“Meu filho, obedeça às minhas palavras e no íntimo guarde os meus mandamentos. Obedeça aos meus mandamentos, e você terá vida; guarde os meus ensinos como a pupila dos seus olhos. Amarre-os aos dedos; escreva-os na tábua do seu coração. Diga à sabedoria: ‘Você é minha irmã’, e chame ao entendimento seu parente; eles o manterão afastado da mulher imoral, da mulher leviana e suas palavras sedutoras” (Pv 7.1-5 NVI).
Até meus 26 anos, eu tinha a visão perfeita. Mas de lá para cá, preciso de lentes corretivas para enxergar direito, de modo que todos os anos faço visitas ao oculista. Em uma das primeiras consultas, mesmo depois de a secretária pingar um colírio em meus olhos na sala de espera, o médico pingou outro dentro do consultório. Ao final da consulta, perguntei que colírio era aquele e ele me respondeu ser um anestésico que permitia que a lente do microscópio encostasse nas minhas retinas. Depois de ouvir isso, durante seis meses eu cocei meus olhos toda vez que lembrava de que algo tinha encostado diretamente nos meus olhos. A razão é que eu tenho pânico de imaginar meus olhos sendo feridos ou mesmo tocados. Quando pesco, tenho de manter distância dos outros pescadores com medo de algum anzol atingir meus olhos. A verdade é que eu cuido tanto deles que chego, algumas vezes, a exagerar.
Lendo esse trecho de Provérbios, tenho a impressão de que não sou somente eu quem cuida dos órgãos da visão, pois Salomão, ao apelar ao filho pedindo-lhe que “obedeça às minhas palavras e no íntimo guarde os meus mandamentos”, diz a ele que “guarde os meus ensinos como a pupila dos seus olhos”. Isso significa que o filho não devia apenas ouvir as orientações do pai, mas cuidar de segui-las com todo zelo. A razão para isso é que a obediência não apenas honraria seus pais, mas também protegeria sua vida, pelo que o escritor diz: “Obedeça aos meus mandamentos e você terá vida”. Essa relação de causa e efeito tem aplicações amplas em diversas circunstâncias da vida, mas o rei sábio tem em mente um perigo específico, pelo que deseja proteger seu filho mantendo-o longe “da mulher imoral, da mulher leviana e suas palavras sedutoras” — o assunto do final do capítulo anterior é continuado aqui, ocupando todo o capítulo 7. Mais uma vez sua preocupação é que o filho se envolvesse com mulheres comprometidas, sofrendo uma vingança mortal por parte do homem traído.

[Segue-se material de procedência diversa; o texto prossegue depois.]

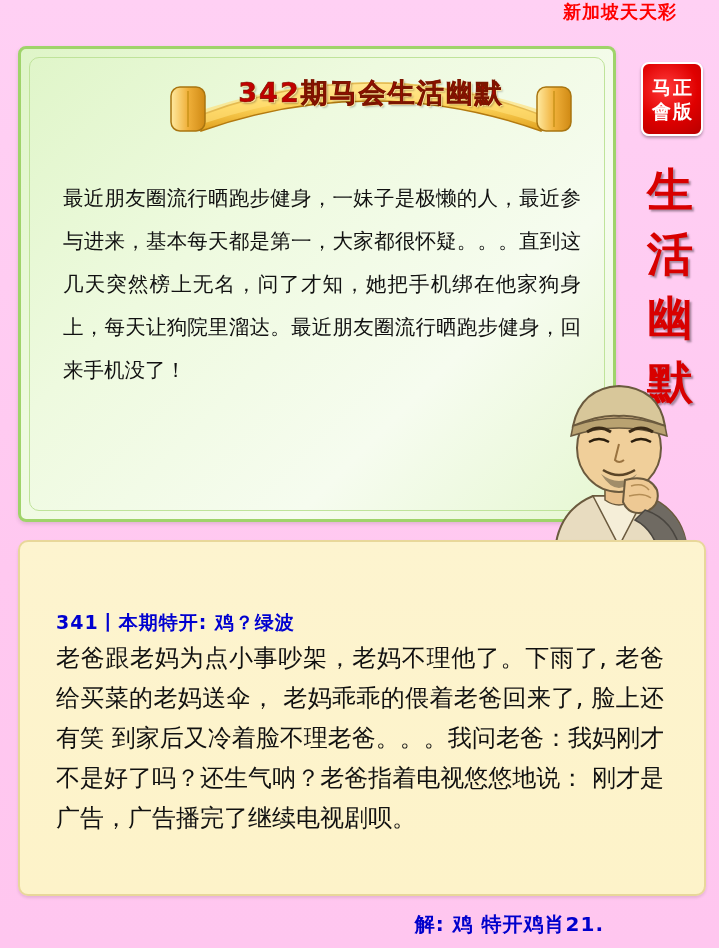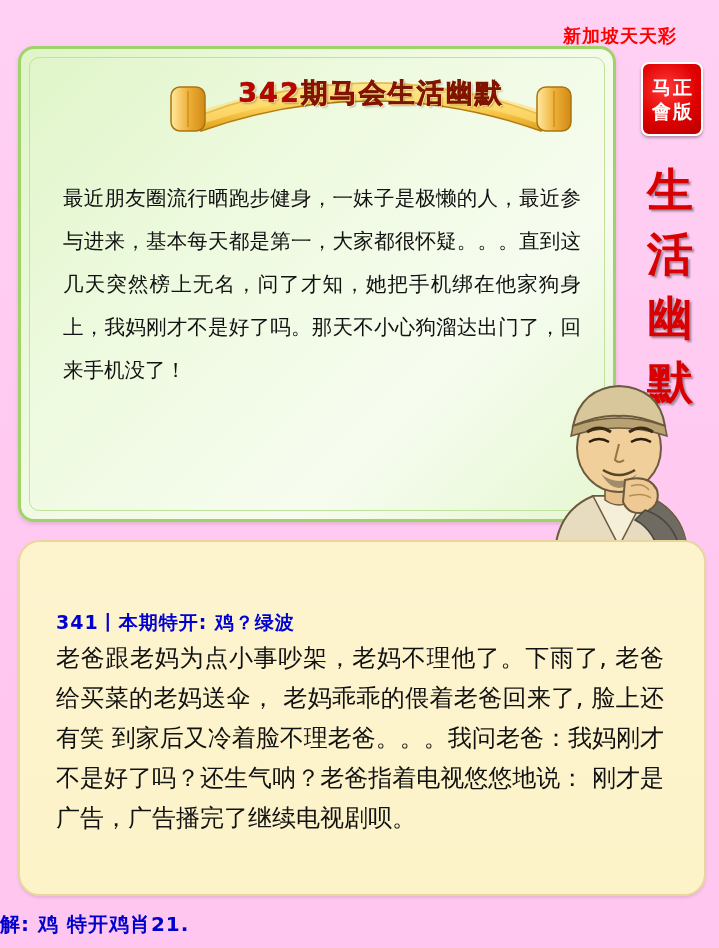--- a/index.html
+++ b/index.html
@@ -33,7 +33,7 @@
   .top-right-label {
     position: absolute;
     right: 42px;
-    top: 24px;
+    top: 0;
     font-size: 18px;
     color: #ff0000;
     font-weight: bold;

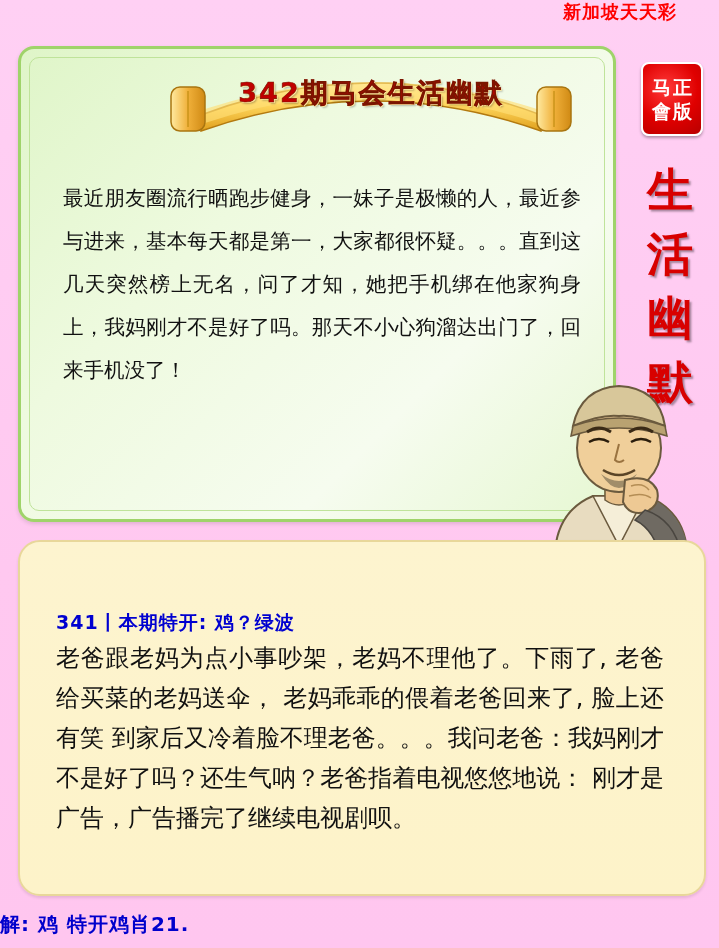--- a/index.html
+++ b/index.html
@@ -50,7 +50,7 @@
     height: 470px;
     background: linear-gradient(135deg, #dff5c8 0%, #eefadf 35%, #f6fcef 70%, #e6f7d2 100%);
     border: 3px solid #9fd36a;
-    border-radius: 16px;
+    border-radius: 8px;
     box-shadow: 0 2px 4px rgba(0,0,0,0.12);
   }
   .panel-inner-border {

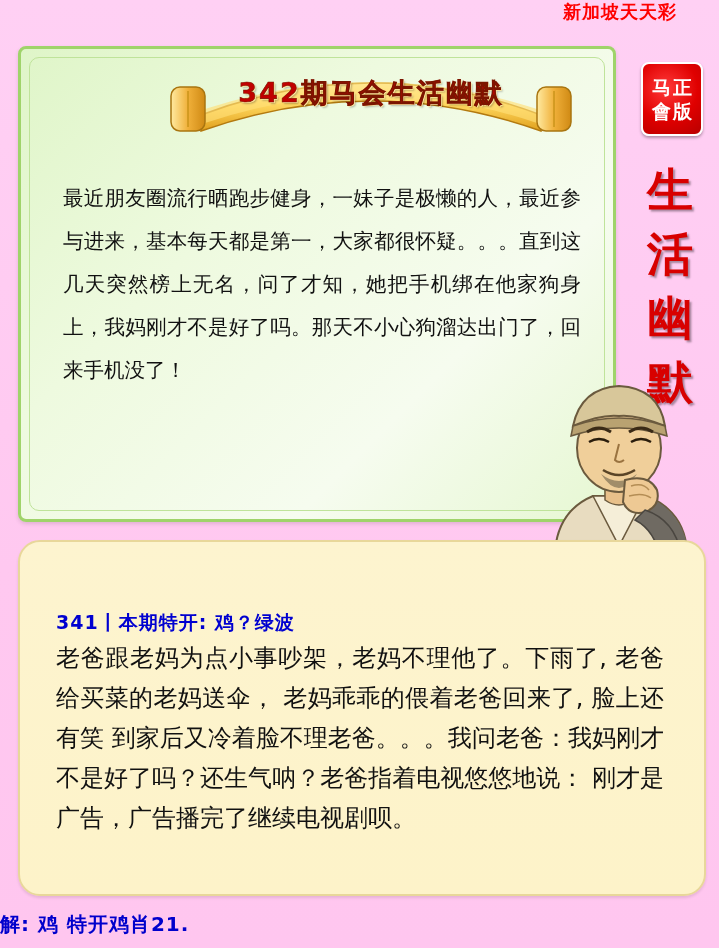--- a/index.html
+++ b/index.html
@@ -237,7 +237,7 @@
       <div class="banner-text">342期马会生活幽默</div>
     </div>
 
-    <div class="story-text">最近朋友圈流行晒跑步健身，一妹子是极懒的人，最近参与进来，基本每天都是第一，大家都很怀疑。。。直到这几天突然榜上无名，问了才知，她把手机绑在他家狗身上，我妈刚才不是好了吗。那天不小心狗溜达出门了，回来手机没了！</div>
+    <div class="story-text">最近朋友圈流行晒跑步健身，一妹子是极懒的人，最近参与进来，基本每天都是第一，大家都很怀疑。。。直到这几天突然榜上无名，问了才知，她把手机绑在他家狗身上，每天让狗院里溜达。最近朋友圈流行晒跑步健身，回来手机没了！</div>
   </div>
 
   <div class="seal">

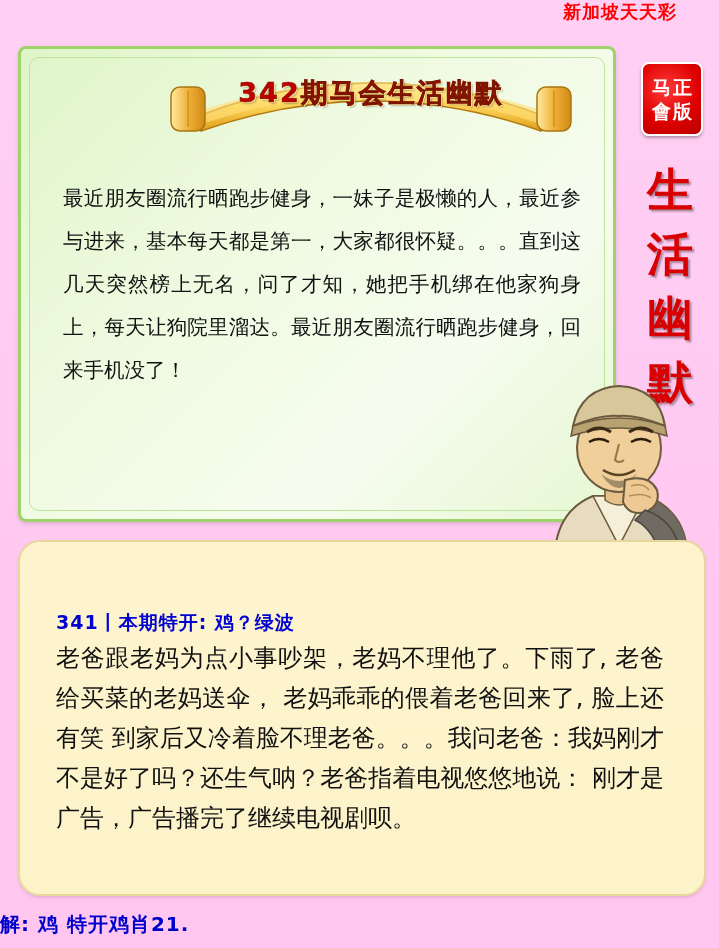--- a/index.html
+++ b/index.html
@@ -164,7 +164,7 @@
     height: 352px;
     background: linear-gradient(180deg, #fdf4cf 0%, #fdf3c9 100%);
     border: 2px solid #e8d79a;
-    border-radius: 22px;
+    border-radius: 10px;
     box-shadow: 0 2px 3px rgba(0,0,0,0.10);
   }
   .second-heading {

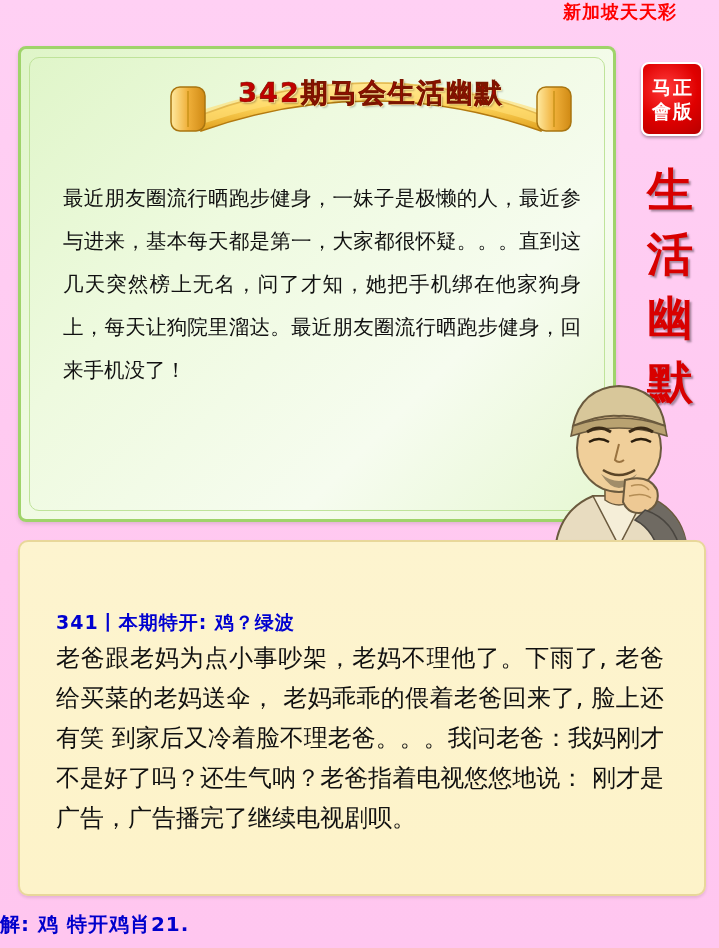--- a/index.html
+++ b/index.html
@@ -195,7 +195,7 @@
     left: 0;
     bottom: 10px;
     width: 604px;
-    text-align: left;
+    text-align: right;
     font-size: 20px;
     font-weight: bold;
     color: #0000cc;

Não satisfeito com a argumentação a fim de convencer seu ouvinte a obedecer a Palavra de Deus, Salomão acrescenta novas figuras didáticas e sugestivas. Uma delas vem desta ordem: “Amarre-os aos dedos; escreva-os na tábua do seu coração”. Considerar o ensino bíblico como se fosse um anel leva à mente do ouvinte a ideia de carregar tal conhecimento consigo o tempo todo e por toda parte, assim como fazem as pessoas que carregam um anel. Imaginar tal ensino escrito no próprio coração é dar a ele um caráter íntimo que torna impossível que alguém se relacione com as instruções do Senhor de modo impessoal e impassível, mas sim com ardor e paixão. Outra figura vem da ordem “diga à sabedoria: ‘Você é minha irmã’, e chame ao entendimento seu parente”. Essa relação de parentesco ilustra o tipo de apego e de intimidade que o servo de Deus deve ter com sua Palavra a fim de ficar longe do mal, que, nesse caso, vem de uma mulher sedutora que o levará a danos terríveis. Portanto, cuide dos seus olhos, mas cuide também daquilo que você vê e deseja. Para olhos míopes há lentes corretivas, mas para o pecado e suas consequências nem sempre há uma receita que resolva seus danos.